### Material for the task:
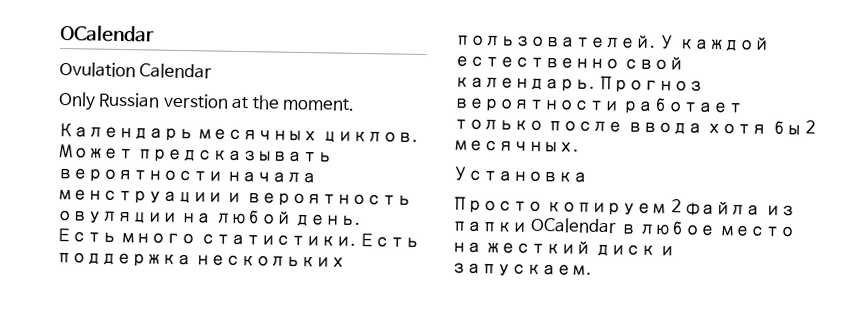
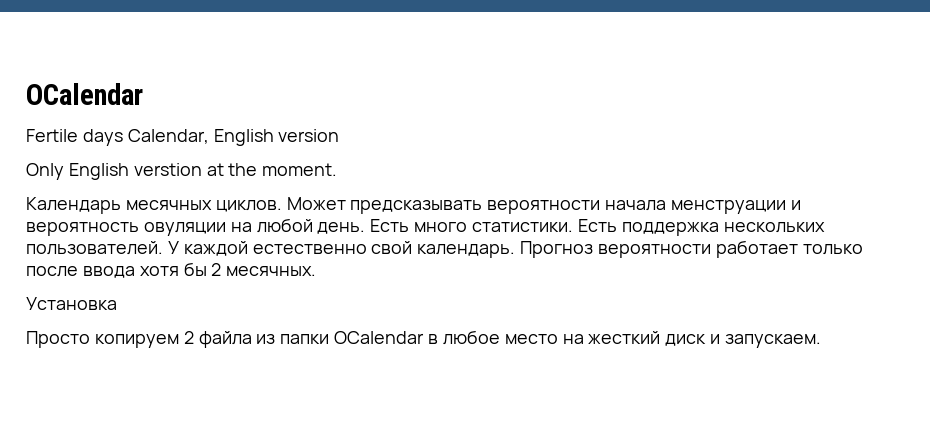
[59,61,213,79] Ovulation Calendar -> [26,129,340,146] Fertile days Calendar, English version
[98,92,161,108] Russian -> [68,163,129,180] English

* * *

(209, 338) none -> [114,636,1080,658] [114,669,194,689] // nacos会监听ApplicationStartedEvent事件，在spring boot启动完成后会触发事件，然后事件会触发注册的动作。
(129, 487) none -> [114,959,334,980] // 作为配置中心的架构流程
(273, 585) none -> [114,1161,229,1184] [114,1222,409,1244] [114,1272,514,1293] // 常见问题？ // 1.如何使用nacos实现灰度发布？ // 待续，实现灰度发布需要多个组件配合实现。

...

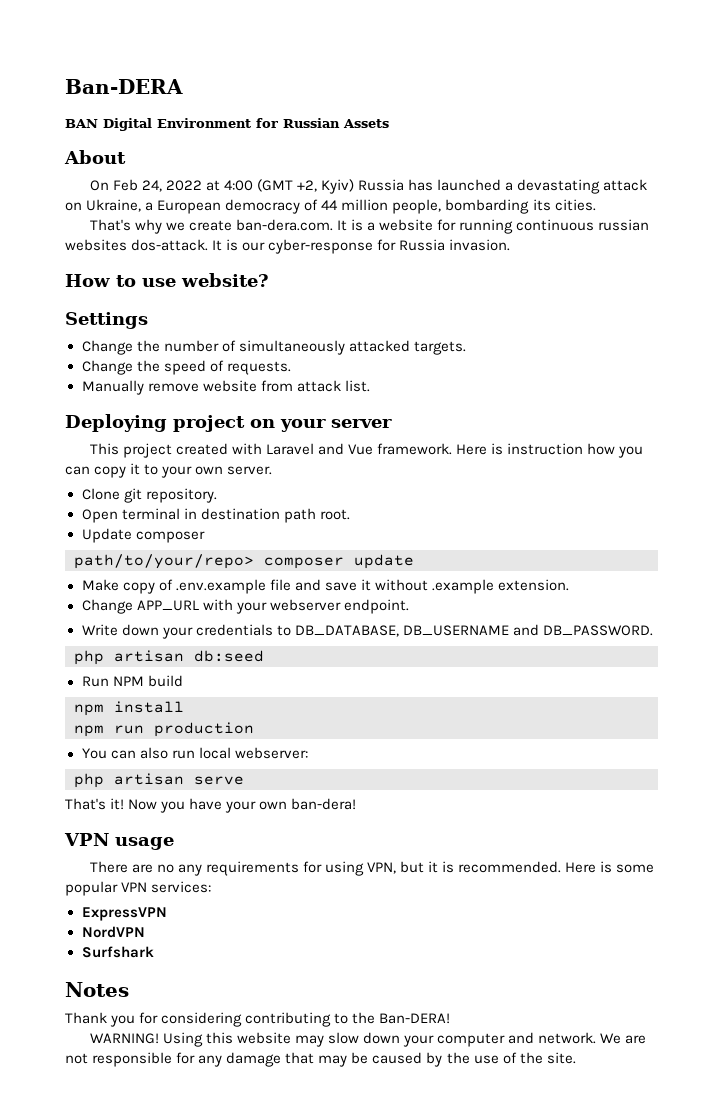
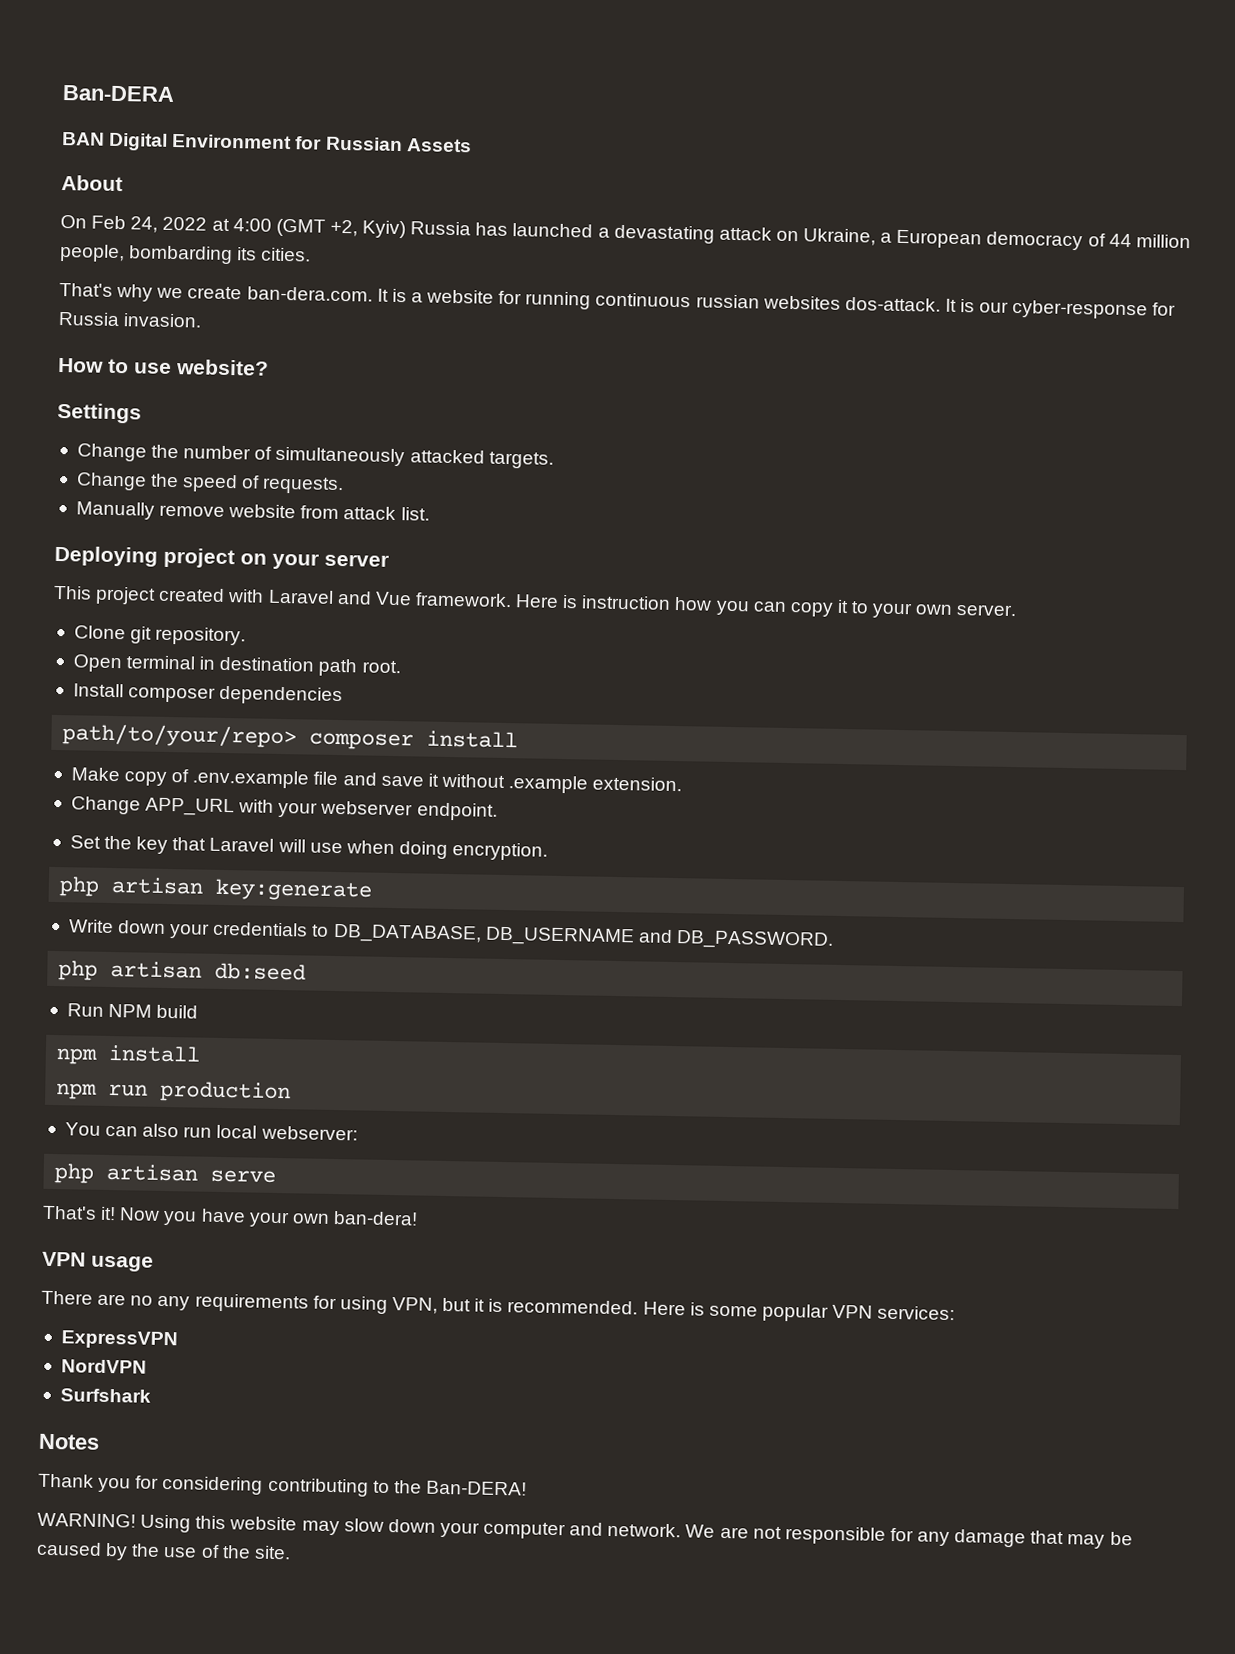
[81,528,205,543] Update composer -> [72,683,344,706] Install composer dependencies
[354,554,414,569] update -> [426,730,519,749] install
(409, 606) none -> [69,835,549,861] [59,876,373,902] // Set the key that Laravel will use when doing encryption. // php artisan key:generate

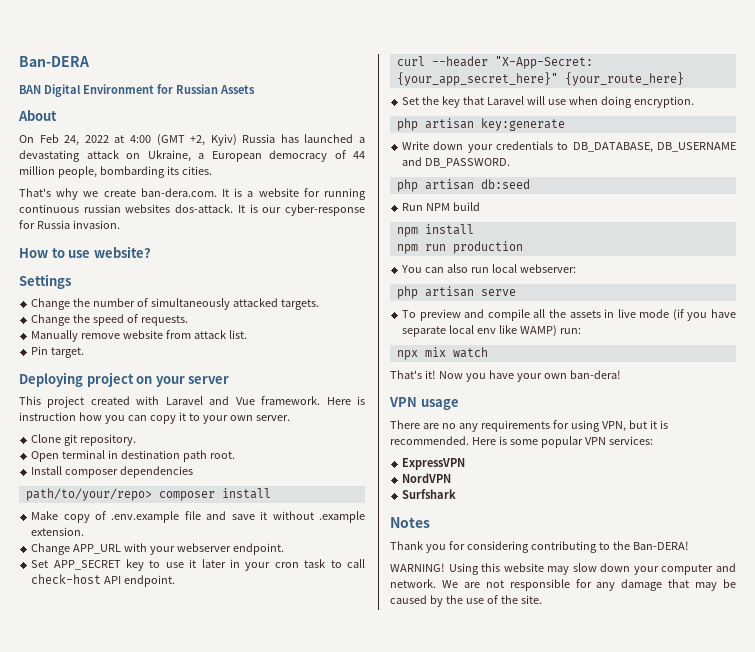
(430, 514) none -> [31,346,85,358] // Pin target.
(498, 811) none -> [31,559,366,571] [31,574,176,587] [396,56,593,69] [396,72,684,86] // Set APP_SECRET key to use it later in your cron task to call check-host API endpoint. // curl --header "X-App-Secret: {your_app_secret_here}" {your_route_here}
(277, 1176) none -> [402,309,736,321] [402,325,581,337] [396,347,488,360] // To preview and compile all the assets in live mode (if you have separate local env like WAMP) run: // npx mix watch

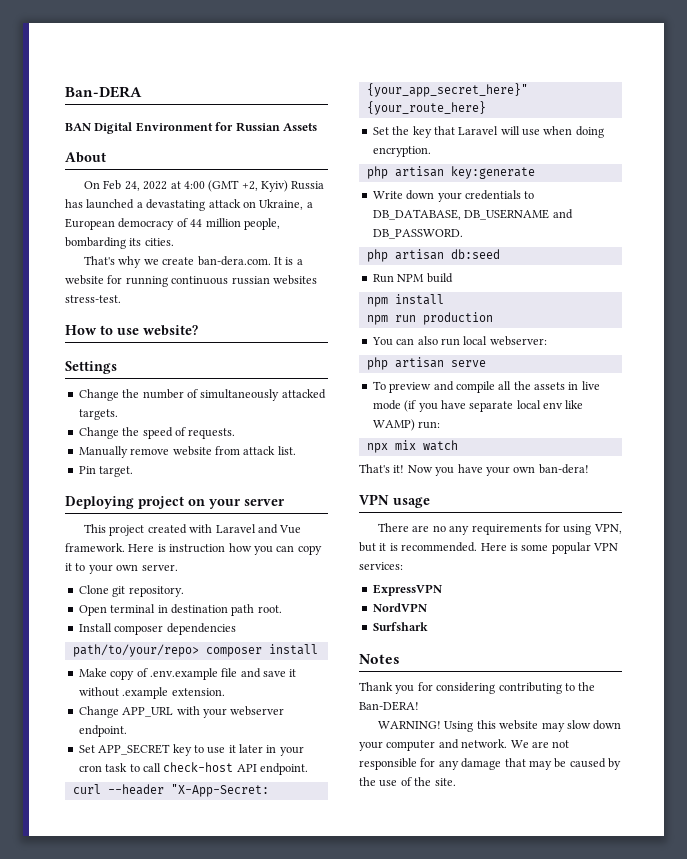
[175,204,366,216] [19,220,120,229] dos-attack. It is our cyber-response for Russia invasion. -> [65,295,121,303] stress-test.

### Problem statement:
Please output exactly the lines between the one holding "[59,61,213,79] Ovulation Calendar" and the one holding "[98,92,161,108] Russian ->" in the records above, inclusive, and nothing more.

### Result for this task:
[59,61,213,79] Ovulation Calendar -> [26,129,340,146] Fertile days Calendar, English version
[98,92,161,108] Russian -> [68,163,129,180] English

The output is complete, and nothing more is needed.